Appellanten hebben van de handel in groenten en fruit van appellant en de daaruit ontvangen inkomsten geen mededeling aan het College gedaan, zodat zij de ingevolge artikel 65, eerste lid, van de Abw op hen rustende inlichtingenverplichting hebben geschonden.

Ook is naar het oordeel van de Raad uit het proces-verbaal van 23 oktober 2003, uit de rapportage bijzonder onderzoek van 16 december 2003 alsmede uit de vervolgrapportage bijzonder onderzoek van 7 december 2004 van de sociale recherche gemeente Delft genoegzaam af te leiden dat appellanten ten tijde van belang over eigen vermogen beschikten in de vorm van onroerend goed in Turkije. Appellanten hebben ten overstaan van de sociale recherche beiden verklaard een woning in Turkije te hebben, welke woning volgens appellant reeds 11 jaar in hun bezit was. Appellanten hebben daarvan in strijd met de op hen rustende inlichtingenverplichting evenmin mededeling gedaan aan het College.

De Raad is met de rechtbank van oordeel dat ten gevolge van de schending van de inlichtingenverplichting niet meer is vast te stellen of, en zo ja, in welke mate, appellanten gedurende de perioden in geding verkeerden in omstandigheden als bedoeld in artikel 7, eerste lid, van de Abw. Hiertoe overweegt de Raad dat appellant geen deugdelijke boekhouding of anderszins een administratie van de handel in groenten en fruit en de daaruit ontvangen inkomsten heeft overgelegd, zodat de omvang van die werkzaamheden en de hoogte van de inkomsten niet met zekerheid kunnen worden bepaald. Voorts hebben appellanten geen inzicht verschaft in de waarde van het tot hun vermogen te rekenen onroerend goed in Turkije.

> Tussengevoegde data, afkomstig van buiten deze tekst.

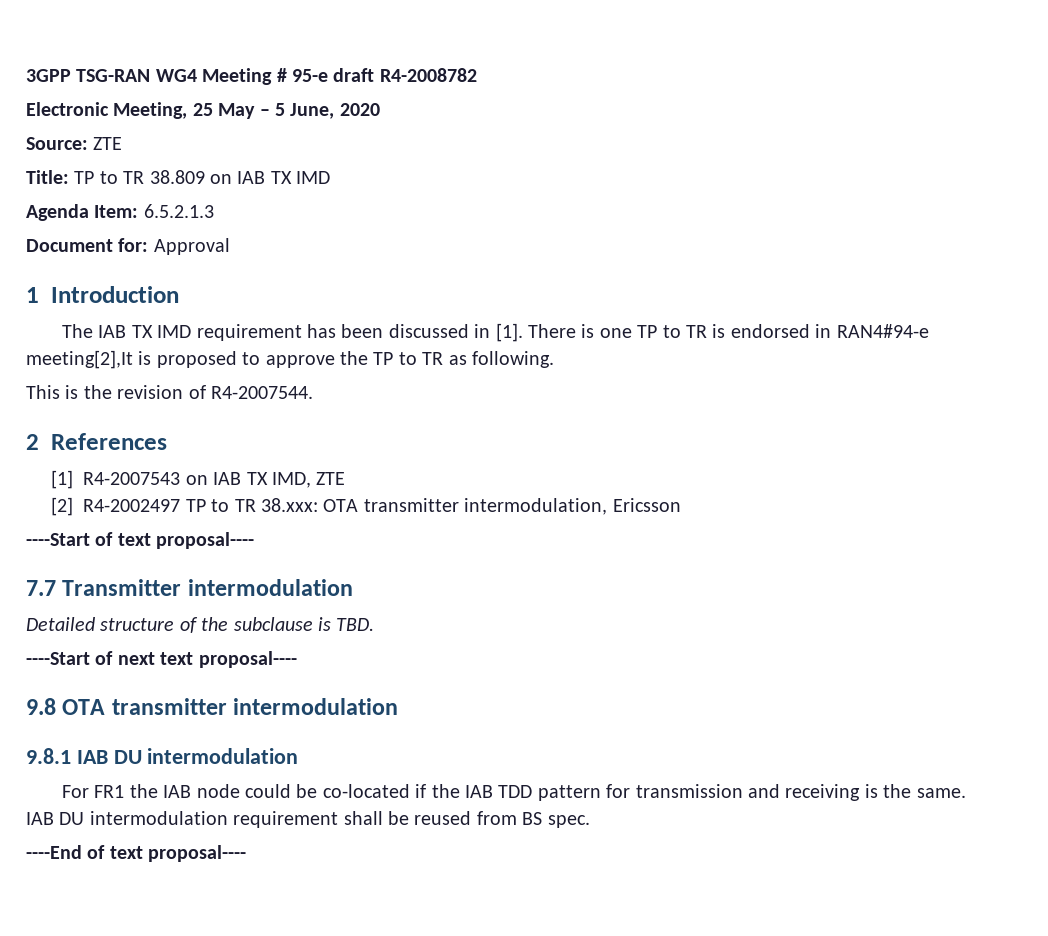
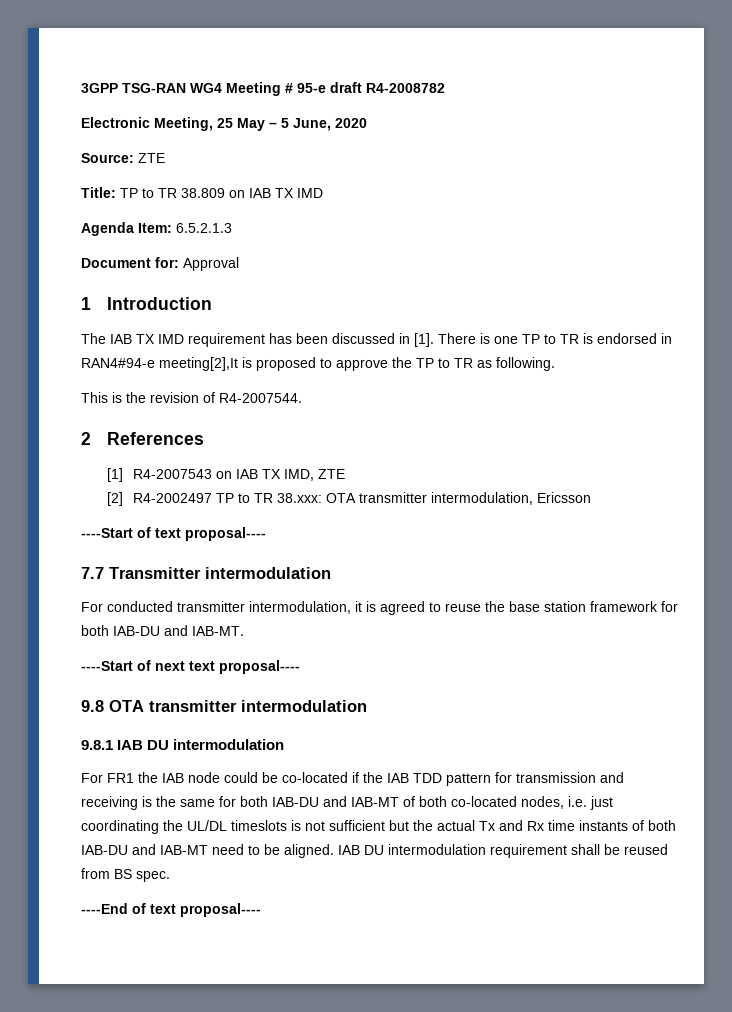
- Detailed structure of the subclause is TBD.
+ For conducted transmitter intermodulation, it is agreed to reuse the base station framework for both IAB-DU and IAB-MT.
- For FR1 the IAB node could be co-located if the IAB TDD pattern for transmission and receiving is the same.
+ For FR1 the IAB node could be co-located if the IAB TDD pattern for transmission and receiving is the same for both IAB-DU and IAB-MT of both co-located nodes, i.e. just coordinating the UL/DL timeslots is not sufficient but the actual Tx and Rx time instants of both IAB-DU and IAB-MT need to be aligned.

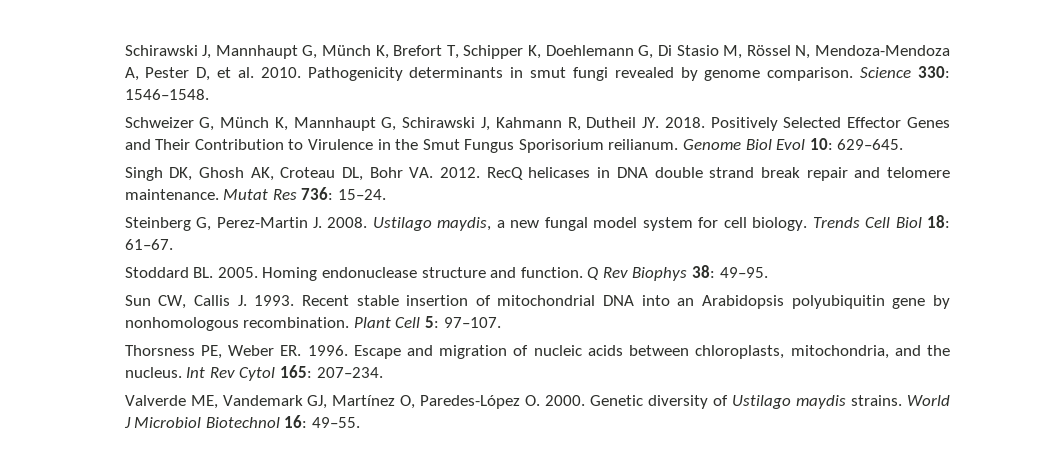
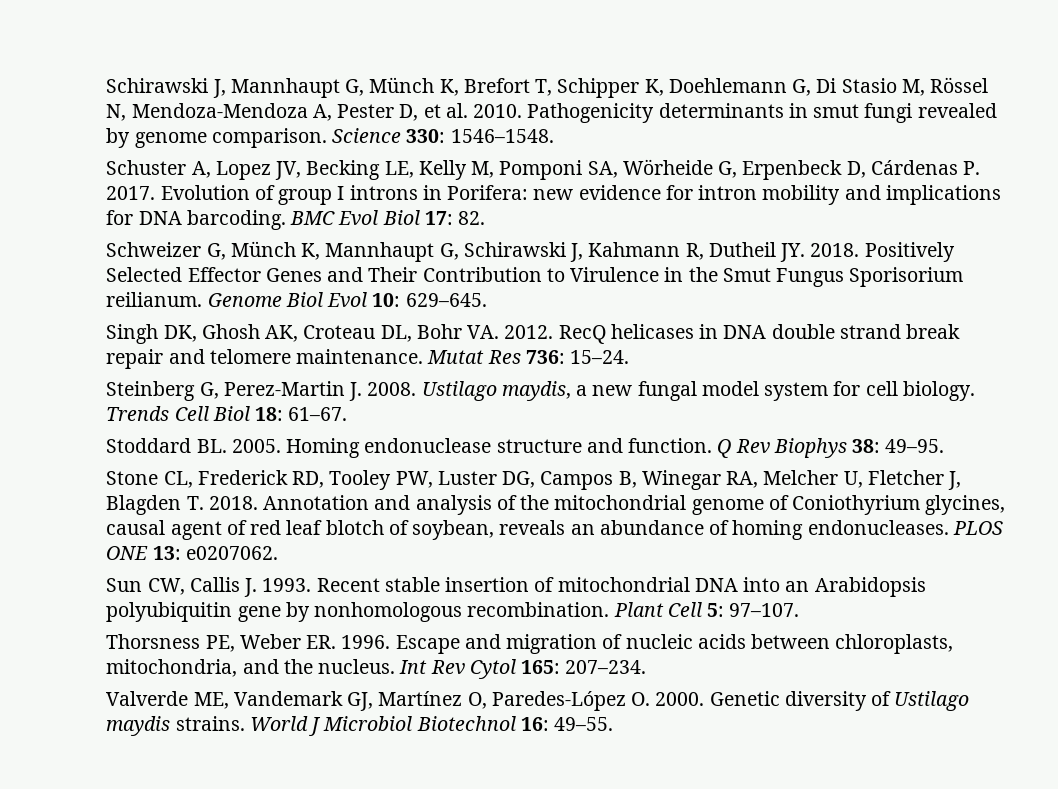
+ Schuster A, Lopez JV, Becking LE, Kelly M, Pomponi SA, Wörheide G, Erpenbeck D, Cárdenas P. 2017. Evolution of group I introns in Porifera: new evidence for intron mobility and implications for DNA barcoding. BMC Evol Biol 17: 82.
+ Stone CL, Frederick RD, Tooley PW, Luster DG, Campos B, Winegar RA, Melcher U, Fletcher J, Blagden T. 2018. Annotation and analysis of the mitochondrial genome of Coniothyrium glycines, causal agent of red leaf blotch of soybean, reveals an abundance of homing endonucleases. PLOS ONE 13: e0207062.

Gelet op het voorgaande was het College bevoegd om met toepassing van artikel 54, derde lid, aanhef en onder a, van de WWB de bijstand in te trekken over de perioden van 1 juli 1997 tot en met 1 augustus 1998, van 20 augustus 1998 tot en met 7 mei 2000 en van 6 september 2001 tot 1 november 2001.

In hetgeen appellanten hebben aangevoerd ziet de Raad geen grond voor het oordeel dat het College bij afweging van de hierbij rechtstreeks betrokken belangen in redelijkheid geen gebruik heeft kunnen maken van zijn bevoegdheid tot intrekking van de bijstand.

Uit het vorenstaande vloeit tevens voort dat aan de voorwaarden voor toepassing van artikel 58, eerste lid, aanhef en onder a, van de WWB is voldaan, zodat het College bevoegd was om de kosten van bijstand terug te vorderen voor zover deze tot een te hoog bedrag is verleend.

Het College voert het beleid dat steeds tot volledige terugvordering wordt overgegaan tenzij sprake is van dringende redenen om daarvan geheel of gedeeltelijk af te zien. Naar het oordeel van de Raad gaat dit beleid, althans voor zover het betreft de terugvordering van bijstand die het gevolg is van een herzienings- of intrekkingsbesluit als bedoeld in artikel 54, derde lid, aanhef en onder a, van de WWB, de grenzen van een redelijke beleidsbepaling niet te buiten. In hetgeen appellanten hebben aangevoerd ziet de Raad geen grond voor het oordeel dat het College, met overeenkomstige toepassing van artikel 4:84 (slot) van de Awb, in afwijking van het beleid geheel of gedeeltelijk van terugvordering had moeten afzien.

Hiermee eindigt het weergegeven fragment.